What is expected: What you return should be the line containing "subtotal: 2699.00 -> 4092.00" and each line after it to the end of the records, copied exactly.

[Change listing data]

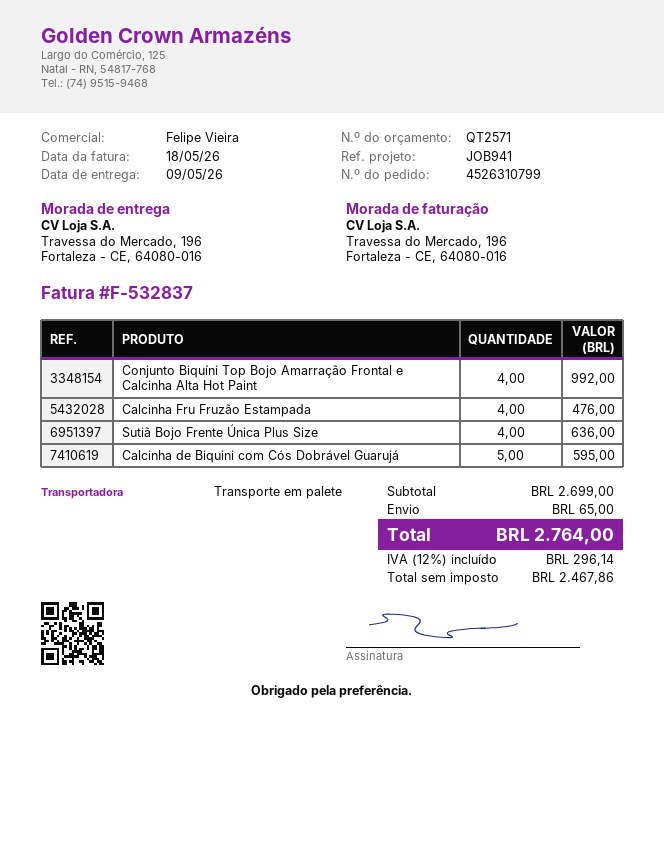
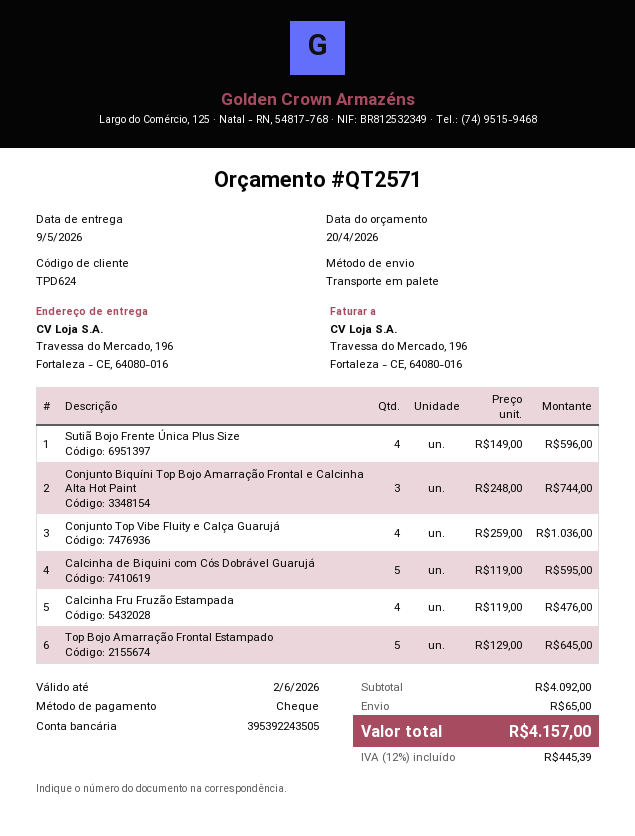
Conjunto Biquíni Top Bojo Amarração Frontal e Calcinha Alta Hot Paint: 4 for 992.00 -> 3 for 744.00
Sutiã Bojo Frente Única Plus Size: 4 for 636.00 -> 4 for 596.00
Conjunto Top Vibe Fluity e Calça Guarujá: none -> 4 for 1036.00
Top Bojo Amarração Frontal Estampado: none -> 5 for 645.00
subtotal: 2699.00 -> 4092.00
tax: 12% = 296.14 -> 12% = 445.39
total: 2764.00 -> 4157.00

Solution to the problem:
subtotal: 2699.00 -> 4092.00
tax: 12% = 296.14 -> 12% = 445.39
total: 2764.00 -> 4157.00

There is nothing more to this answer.